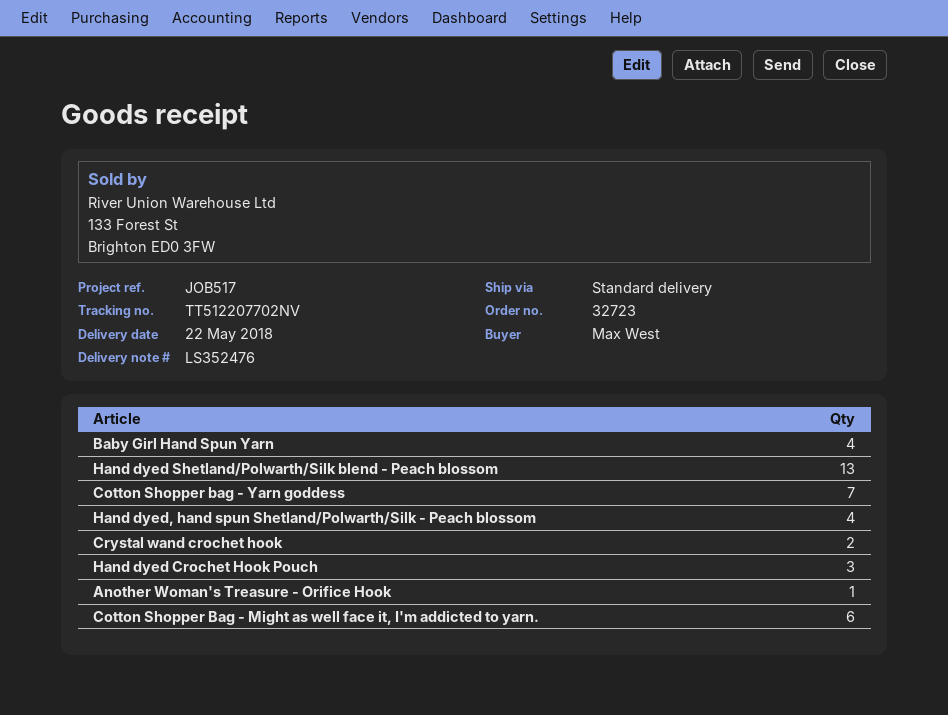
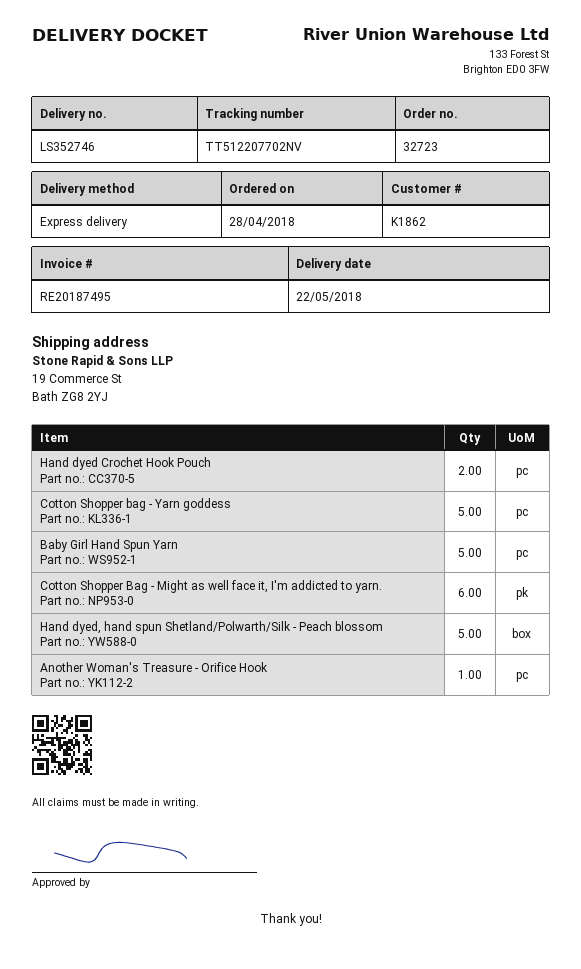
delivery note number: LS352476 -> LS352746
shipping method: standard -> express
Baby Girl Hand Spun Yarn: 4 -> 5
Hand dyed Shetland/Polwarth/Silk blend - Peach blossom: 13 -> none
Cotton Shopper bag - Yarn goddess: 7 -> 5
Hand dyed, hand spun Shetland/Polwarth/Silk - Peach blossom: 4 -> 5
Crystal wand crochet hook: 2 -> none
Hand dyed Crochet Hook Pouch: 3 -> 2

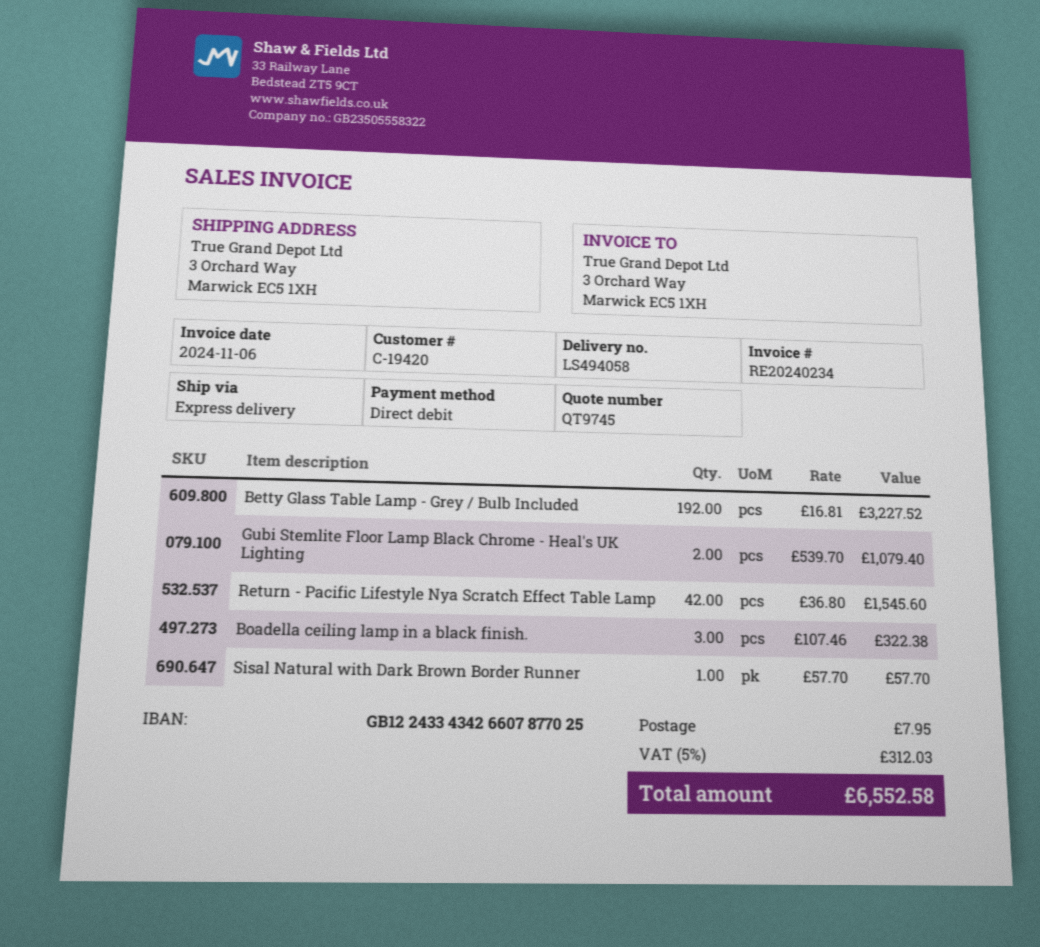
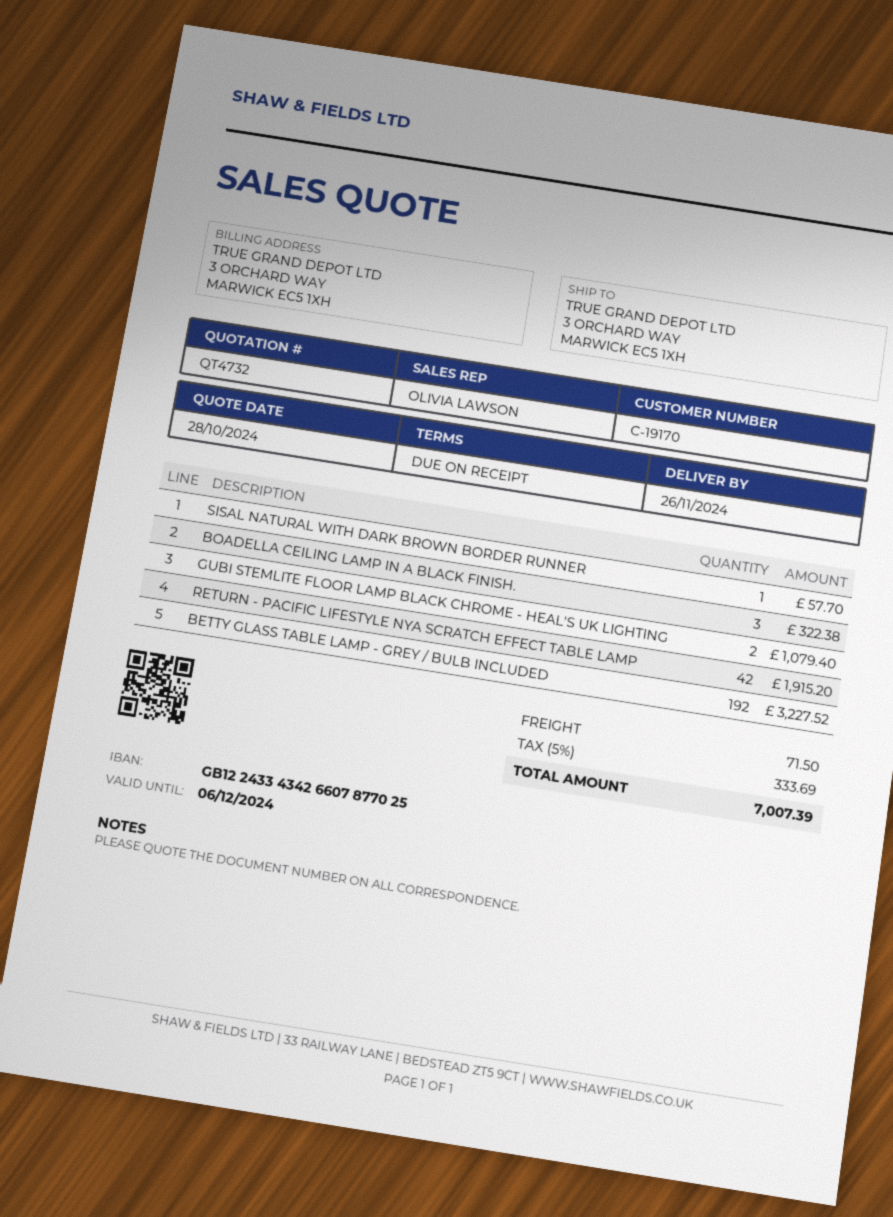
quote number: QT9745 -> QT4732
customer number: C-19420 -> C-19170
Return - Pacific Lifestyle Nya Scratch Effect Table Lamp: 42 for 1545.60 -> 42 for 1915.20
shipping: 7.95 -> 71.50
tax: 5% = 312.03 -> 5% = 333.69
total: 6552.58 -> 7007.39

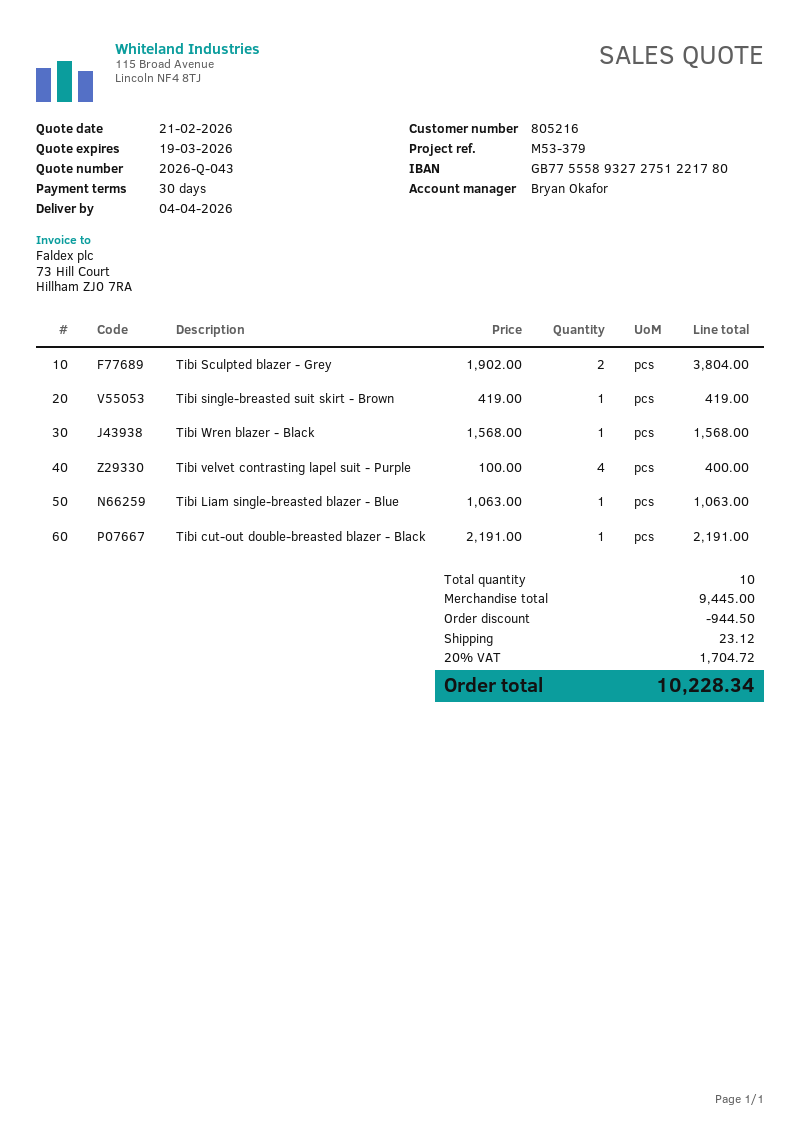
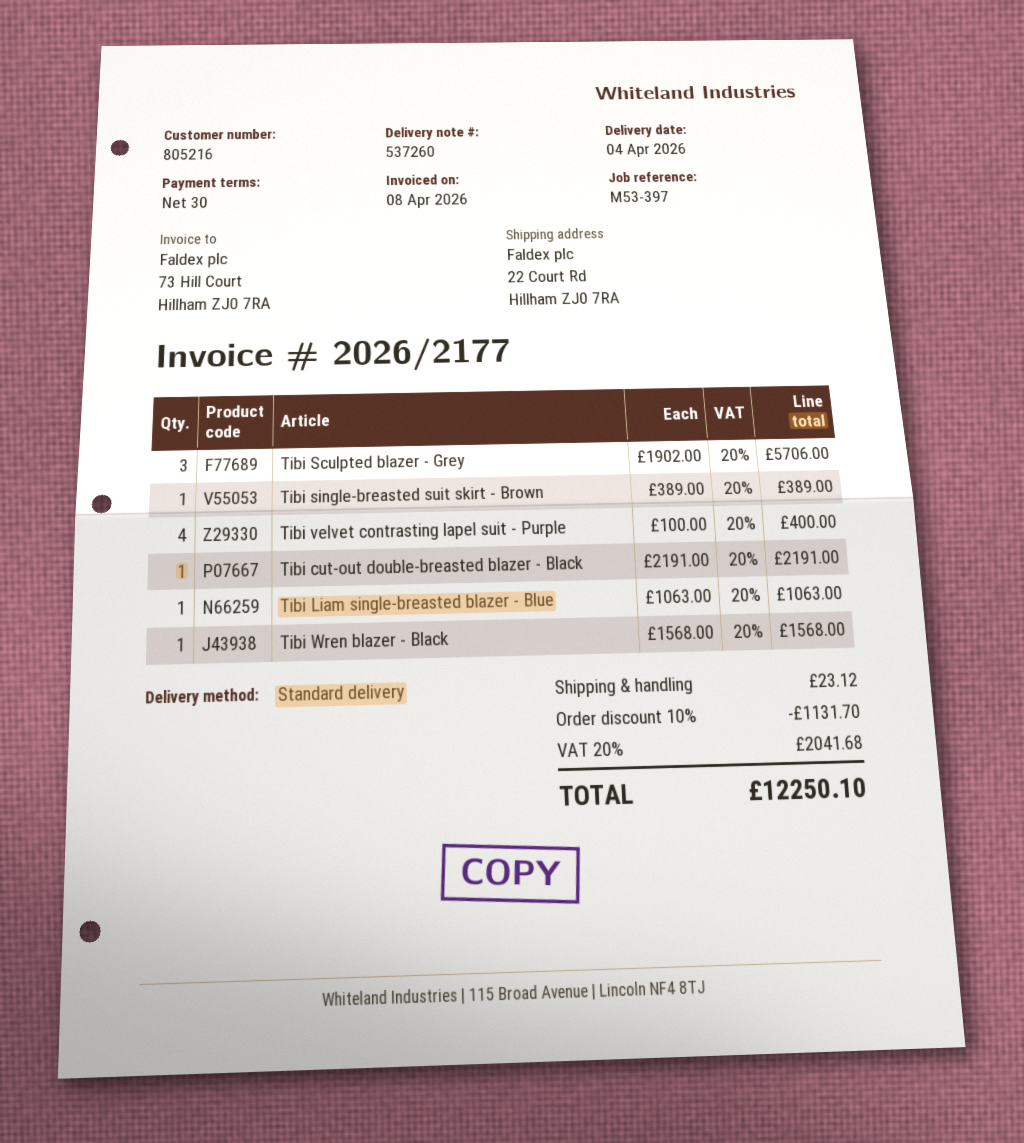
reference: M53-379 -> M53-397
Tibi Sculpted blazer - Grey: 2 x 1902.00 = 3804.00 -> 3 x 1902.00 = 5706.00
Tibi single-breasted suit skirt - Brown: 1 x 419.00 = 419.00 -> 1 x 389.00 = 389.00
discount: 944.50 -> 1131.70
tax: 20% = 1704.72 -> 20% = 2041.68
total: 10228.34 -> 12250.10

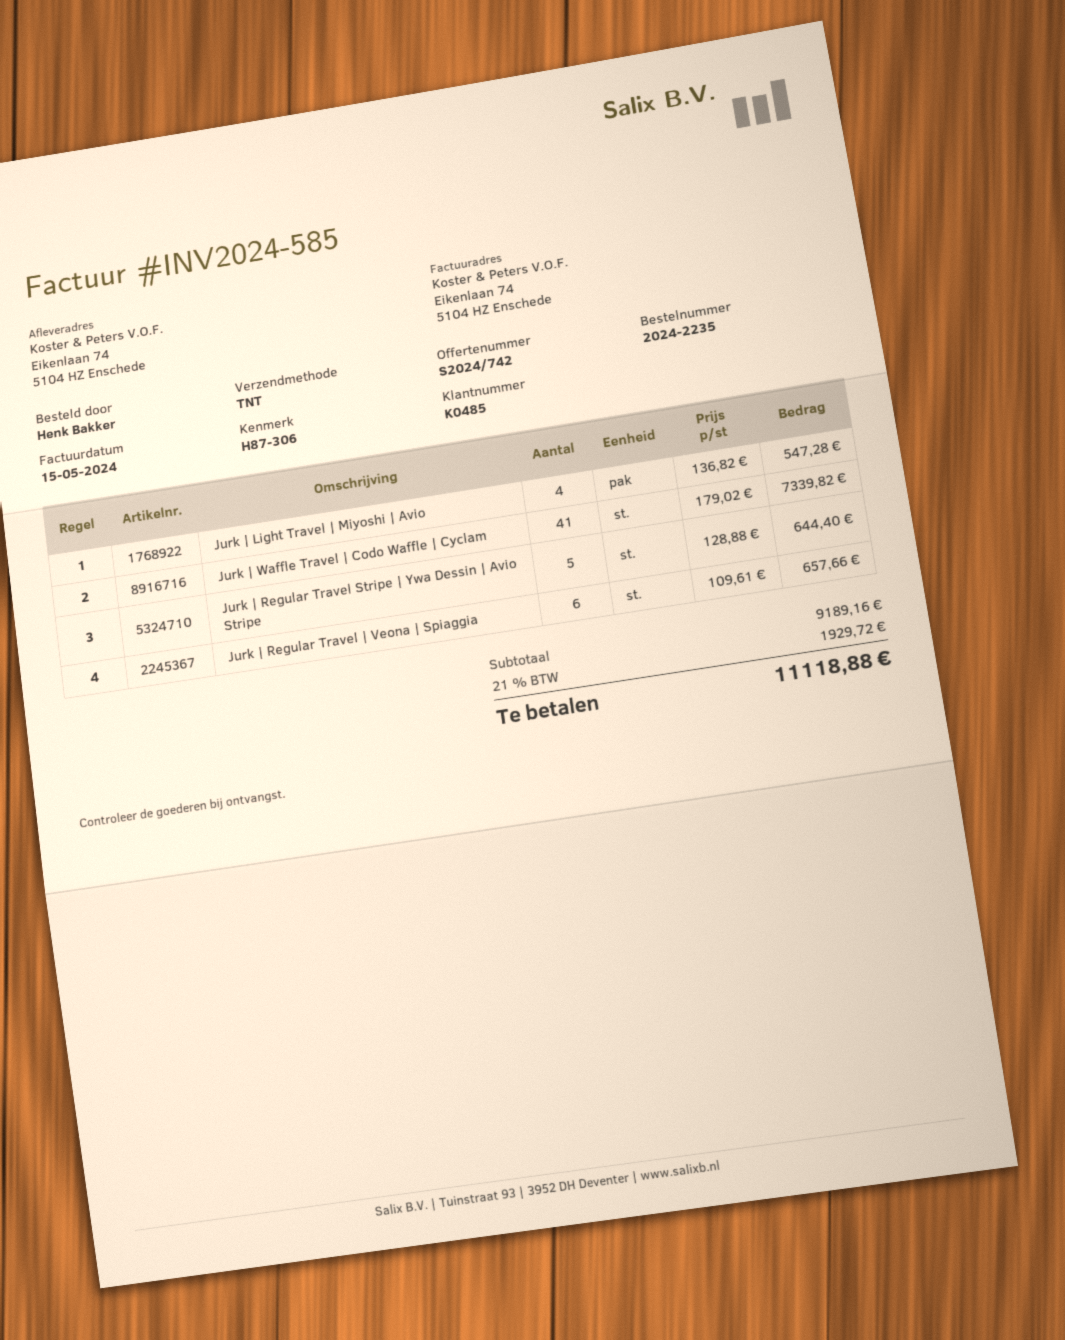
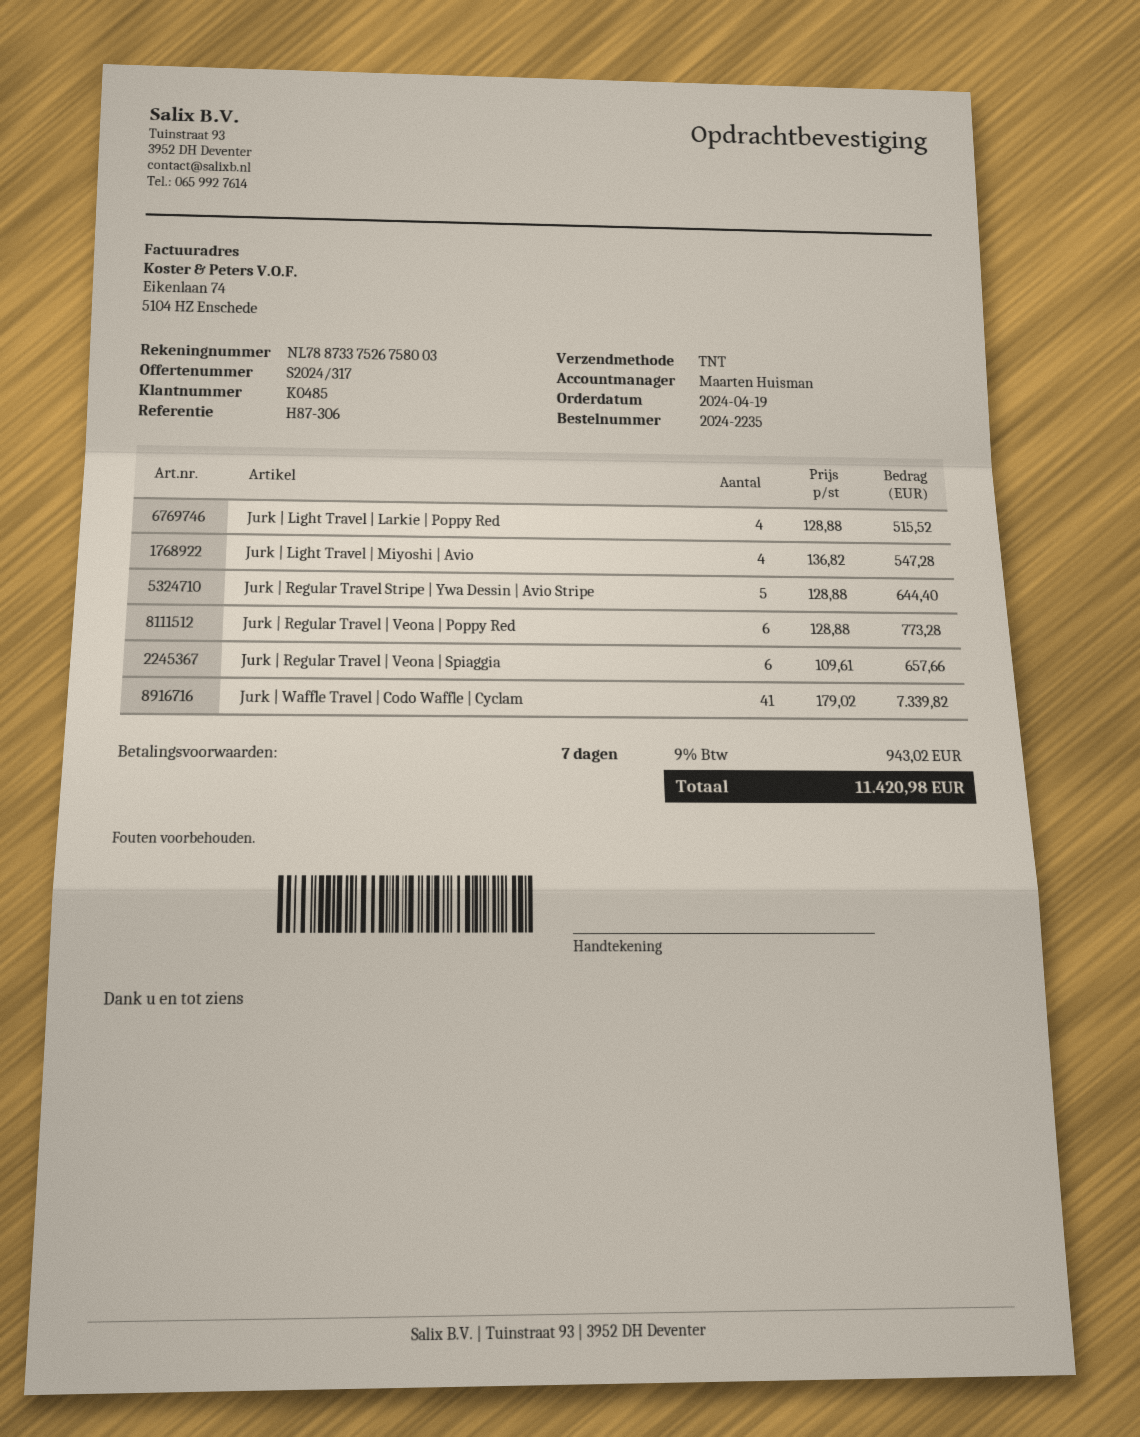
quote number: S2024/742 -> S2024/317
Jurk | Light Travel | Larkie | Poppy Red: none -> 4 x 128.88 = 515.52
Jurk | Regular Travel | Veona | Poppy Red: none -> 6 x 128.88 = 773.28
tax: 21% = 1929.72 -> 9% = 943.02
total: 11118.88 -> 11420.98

----

### Exercise description
With the pictures removed, return the listing above in its exact original wording.

### Solution
delivery note number: LS352476 -> LS352746
shipping method: standard -> express
Baby Girl Hand Spun Yarn: 4 -> 5
Hand dyed Shetland/Polwarth/Silk blend - Peach blossom: 13 -> none
Cotton Shopper bag - Yarn goddess: 7 -> 5
Hand dyed, hand spun Shetland/Polwarth/Silk - Peach blossom: 4 -> 5
Crystal wand crochet hook: 2 -> none
Hand dyed Crochet Hook Pouch: 3 -> 2

quote number: QT9745 -> QT4732
customer number: C-19420 -> C-19170
Return - Pacific Lifestyle Nya Scratch Effect Table Lamp: 42 for 1545.60 -> 42 for 1915.20
shipping: 7.95 -> 71.50
tax: 5% = 312.03 -> 5% = 333.69
total: 6552.58 -> 7007.39

reference: M53-379 -> M53-397
Tibi Sculpted blazer - Grey: 2 x 1902.00 = 3804.00 -> 3 x 1902.00 = 5706.00
Tibi single-breasted suit skirt - Brown: 1 x 419.00 = 419.00 -> 1 x 389.00 = 389.00
discount: 944.50 -> 1131.70
tax: 20% = 1704.72 -> 20% = 2041.68
total: 10228.34 -> 12250.10

quote number: S2024/742 -> S2024/317
Jurk | Light Travel | Larkie | Poppy Red: none -> 4 x 128.88 = 515.52
Jurk | Regular Travel | Veona | Poppy Red: none -> 6 x 128.88 = 773.28
tax: 21% = 1929.72 -> 9% = 943.02
total: 11118.88 -> 11420.98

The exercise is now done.